(Records supplied begins)

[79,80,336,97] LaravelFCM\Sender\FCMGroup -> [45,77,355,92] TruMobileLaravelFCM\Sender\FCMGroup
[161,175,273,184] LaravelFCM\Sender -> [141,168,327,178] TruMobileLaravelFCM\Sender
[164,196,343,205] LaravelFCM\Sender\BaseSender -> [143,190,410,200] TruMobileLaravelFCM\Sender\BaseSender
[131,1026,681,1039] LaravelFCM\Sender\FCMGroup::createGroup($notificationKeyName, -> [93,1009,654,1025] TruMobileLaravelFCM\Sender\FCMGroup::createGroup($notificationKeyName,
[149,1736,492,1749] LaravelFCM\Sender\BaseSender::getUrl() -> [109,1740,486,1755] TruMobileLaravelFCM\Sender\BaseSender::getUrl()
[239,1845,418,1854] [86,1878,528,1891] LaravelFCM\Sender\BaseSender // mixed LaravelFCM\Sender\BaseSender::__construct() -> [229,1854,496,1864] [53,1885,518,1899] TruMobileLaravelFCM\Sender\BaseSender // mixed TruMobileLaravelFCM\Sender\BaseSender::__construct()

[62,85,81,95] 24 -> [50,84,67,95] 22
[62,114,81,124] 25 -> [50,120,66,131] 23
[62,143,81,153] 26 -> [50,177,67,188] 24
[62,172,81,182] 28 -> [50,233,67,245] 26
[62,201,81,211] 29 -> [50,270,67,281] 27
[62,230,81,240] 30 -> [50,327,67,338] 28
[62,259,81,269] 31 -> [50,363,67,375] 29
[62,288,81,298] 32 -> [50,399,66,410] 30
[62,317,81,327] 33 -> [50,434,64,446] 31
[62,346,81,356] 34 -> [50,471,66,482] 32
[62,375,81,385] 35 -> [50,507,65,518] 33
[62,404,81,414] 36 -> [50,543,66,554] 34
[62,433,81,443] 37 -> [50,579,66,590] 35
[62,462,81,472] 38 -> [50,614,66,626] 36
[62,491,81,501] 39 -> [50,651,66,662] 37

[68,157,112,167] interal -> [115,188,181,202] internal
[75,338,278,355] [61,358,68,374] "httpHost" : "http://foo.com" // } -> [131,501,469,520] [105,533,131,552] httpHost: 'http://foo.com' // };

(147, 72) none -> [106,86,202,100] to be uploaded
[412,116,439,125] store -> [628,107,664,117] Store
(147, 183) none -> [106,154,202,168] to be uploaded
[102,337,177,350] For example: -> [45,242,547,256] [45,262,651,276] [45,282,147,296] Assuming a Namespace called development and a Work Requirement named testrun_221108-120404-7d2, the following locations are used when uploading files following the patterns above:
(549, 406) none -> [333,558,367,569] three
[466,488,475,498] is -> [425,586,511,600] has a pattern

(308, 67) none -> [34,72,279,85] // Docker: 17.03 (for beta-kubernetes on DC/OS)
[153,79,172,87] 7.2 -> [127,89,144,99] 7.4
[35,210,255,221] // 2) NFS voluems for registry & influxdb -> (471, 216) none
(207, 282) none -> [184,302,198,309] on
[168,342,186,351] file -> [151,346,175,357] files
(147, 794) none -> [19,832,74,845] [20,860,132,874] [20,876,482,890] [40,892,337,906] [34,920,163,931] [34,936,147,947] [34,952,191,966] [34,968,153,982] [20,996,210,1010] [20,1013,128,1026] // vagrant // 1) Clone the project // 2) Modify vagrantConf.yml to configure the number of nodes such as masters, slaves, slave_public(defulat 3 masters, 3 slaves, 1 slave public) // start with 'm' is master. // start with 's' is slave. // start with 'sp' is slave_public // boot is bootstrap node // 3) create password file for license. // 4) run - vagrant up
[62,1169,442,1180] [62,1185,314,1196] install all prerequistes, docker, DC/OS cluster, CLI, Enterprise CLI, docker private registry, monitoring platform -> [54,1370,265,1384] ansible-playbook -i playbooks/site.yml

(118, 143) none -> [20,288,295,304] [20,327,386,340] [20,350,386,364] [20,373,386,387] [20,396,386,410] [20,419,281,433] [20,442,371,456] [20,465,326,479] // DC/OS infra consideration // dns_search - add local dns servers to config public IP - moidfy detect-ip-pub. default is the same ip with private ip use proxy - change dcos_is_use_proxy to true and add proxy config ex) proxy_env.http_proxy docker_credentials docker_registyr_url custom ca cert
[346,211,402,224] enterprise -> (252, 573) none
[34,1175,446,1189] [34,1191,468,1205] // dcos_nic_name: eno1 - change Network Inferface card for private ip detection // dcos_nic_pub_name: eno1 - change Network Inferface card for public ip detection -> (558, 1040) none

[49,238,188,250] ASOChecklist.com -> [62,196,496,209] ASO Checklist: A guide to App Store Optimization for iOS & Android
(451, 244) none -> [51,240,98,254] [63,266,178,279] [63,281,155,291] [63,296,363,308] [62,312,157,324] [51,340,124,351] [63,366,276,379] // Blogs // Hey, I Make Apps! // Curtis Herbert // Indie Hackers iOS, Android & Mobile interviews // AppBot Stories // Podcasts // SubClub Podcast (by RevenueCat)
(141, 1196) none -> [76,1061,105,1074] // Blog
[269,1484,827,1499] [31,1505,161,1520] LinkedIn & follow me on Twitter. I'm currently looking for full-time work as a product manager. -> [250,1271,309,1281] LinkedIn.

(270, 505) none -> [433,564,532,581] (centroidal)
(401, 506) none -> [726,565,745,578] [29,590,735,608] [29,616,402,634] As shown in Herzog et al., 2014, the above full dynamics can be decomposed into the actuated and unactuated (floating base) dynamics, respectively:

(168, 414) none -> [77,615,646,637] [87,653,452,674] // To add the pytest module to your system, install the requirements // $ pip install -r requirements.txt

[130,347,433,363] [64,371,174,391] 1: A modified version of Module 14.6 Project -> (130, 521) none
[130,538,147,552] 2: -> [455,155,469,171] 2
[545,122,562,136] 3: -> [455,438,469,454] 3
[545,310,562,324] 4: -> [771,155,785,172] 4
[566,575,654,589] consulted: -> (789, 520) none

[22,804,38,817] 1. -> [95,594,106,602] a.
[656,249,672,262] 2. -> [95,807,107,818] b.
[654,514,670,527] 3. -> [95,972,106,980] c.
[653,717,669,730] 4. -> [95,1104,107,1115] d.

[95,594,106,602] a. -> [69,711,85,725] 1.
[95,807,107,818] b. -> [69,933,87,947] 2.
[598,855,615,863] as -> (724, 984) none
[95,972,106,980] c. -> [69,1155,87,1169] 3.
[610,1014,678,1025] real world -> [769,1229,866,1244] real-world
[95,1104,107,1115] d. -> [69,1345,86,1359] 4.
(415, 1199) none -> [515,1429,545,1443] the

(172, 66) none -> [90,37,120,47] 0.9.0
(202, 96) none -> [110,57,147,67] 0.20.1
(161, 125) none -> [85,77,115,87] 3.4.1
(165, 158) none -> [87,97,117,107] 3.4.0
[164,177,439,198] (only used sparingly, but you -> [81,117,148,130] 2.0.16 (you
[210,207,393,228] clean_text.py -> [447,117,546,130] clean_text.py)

(Records supplied ends)

◆ What to do ◆
From the records above, return each line where "Store" occurs.

◆ Task result ◆
[412,116,439,125] store -> [628,107,664,117] Store
[49,238,188,250] ASOChecklist.com -> [62,196,496,209] ASO Checklist: A guide to App Store Optimization for iOS & Android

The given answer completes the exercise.